***** The data *****

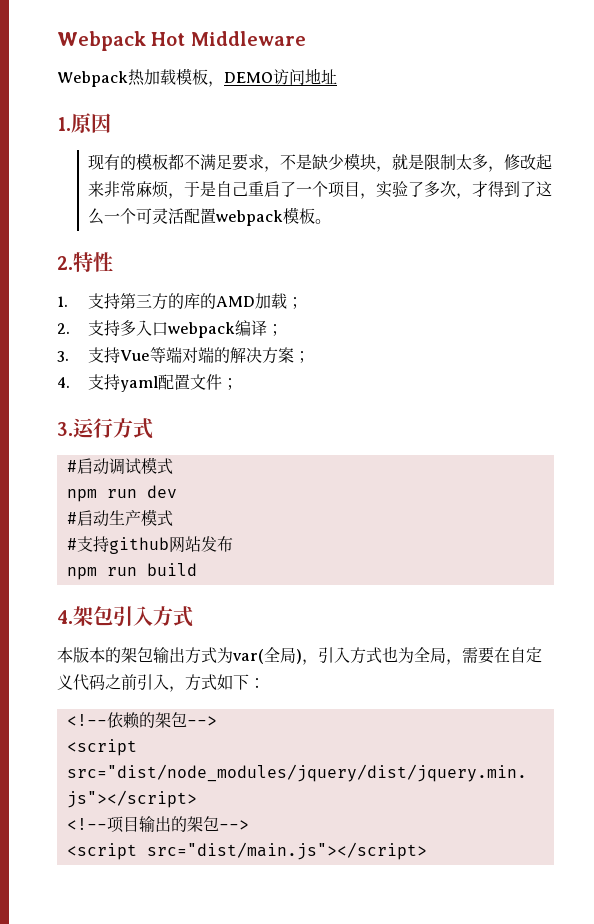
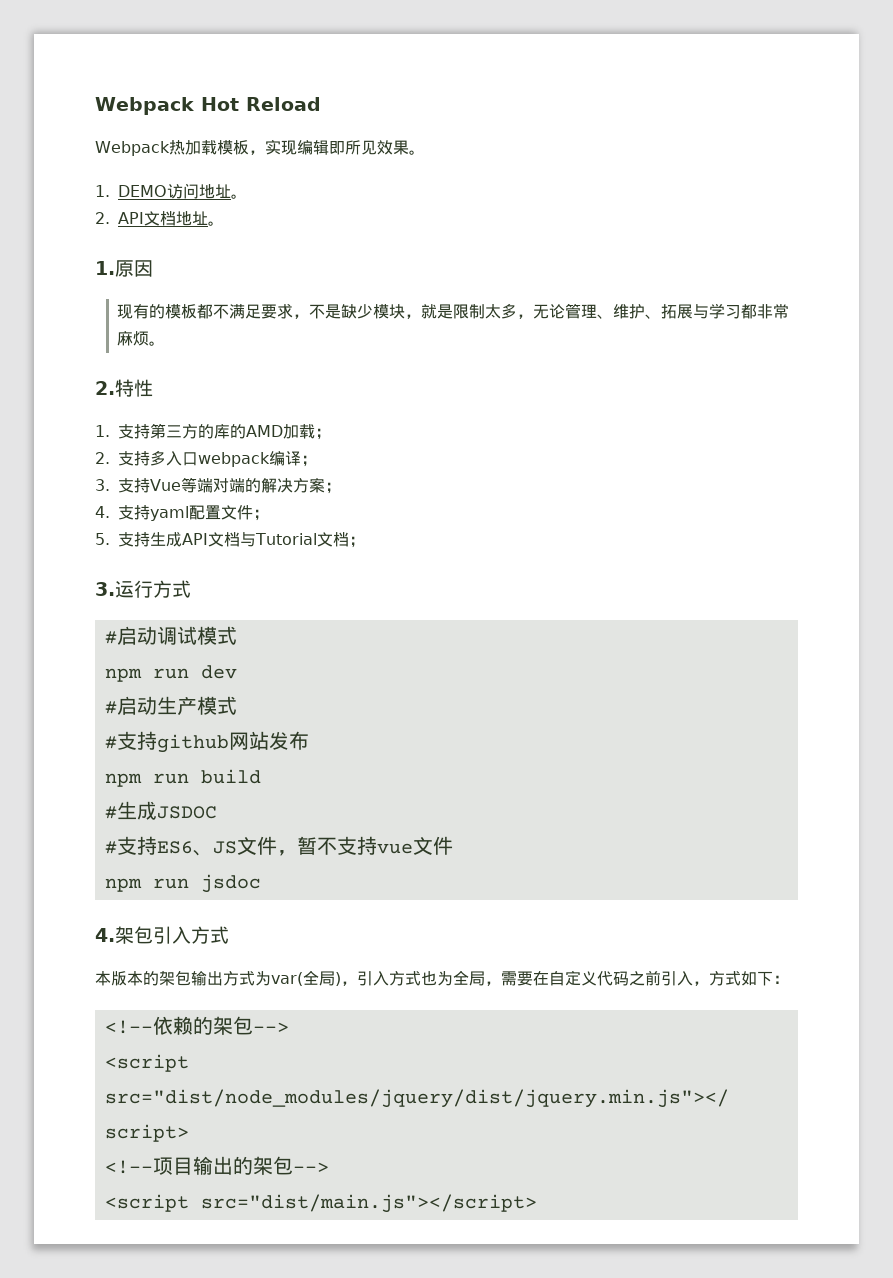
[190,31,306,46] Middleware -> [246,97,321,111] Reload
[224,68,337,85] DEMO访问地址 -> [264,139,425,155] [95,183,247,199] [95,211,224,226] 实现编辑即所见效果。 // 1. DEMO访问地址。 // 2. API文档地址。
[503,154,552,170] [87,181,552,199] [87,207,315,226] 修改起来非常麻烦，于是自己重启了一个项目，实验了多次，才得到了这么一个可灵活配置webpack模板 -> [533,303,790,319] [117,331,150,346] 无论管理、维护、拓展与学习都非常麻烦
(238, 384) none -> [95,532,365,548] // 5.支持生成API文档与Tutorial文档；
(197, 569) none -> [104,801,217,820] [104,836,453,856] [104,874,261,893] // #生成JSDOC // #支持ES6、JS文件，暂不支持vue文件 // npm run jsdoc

*****

▶ [What you are asked to do]:
An exact, word-for-word copy of the records is expected, with no pictures in it.

▶ [Solution below]:
[190,31,306,46] Middleware -> [246,97,321,111] Reload
[224,68,337,85] DEMO访问地址 -> [264,139,425,155] [95,183,247,199] [95,211,224,226] 实现编辑即所见效果。 // 1. DEMO访问地址。 // 2. API文档地址。
[503,154,552,170] [87,181,552,199] [87,207,315,226] 修改起来非常麻烦，于是自己重启了一个项目，实验了多次，才得到了这么一个可灵活配置webpack模板 -> [533,303,790,319] [117,331,150,346] 无论管理、维护、拓展与学习都非常麻烦
(238, 384) none -> [95,532,365,548] // 5.支持生成API文档与Tutorial文档；
(197, 569) none -> [104,801,217,820] [104,836,453,856] [104,874,261,893] // #生成JSDOC // #支持ES6、JS文件，暂不支持vue文件 // npm run jsdoc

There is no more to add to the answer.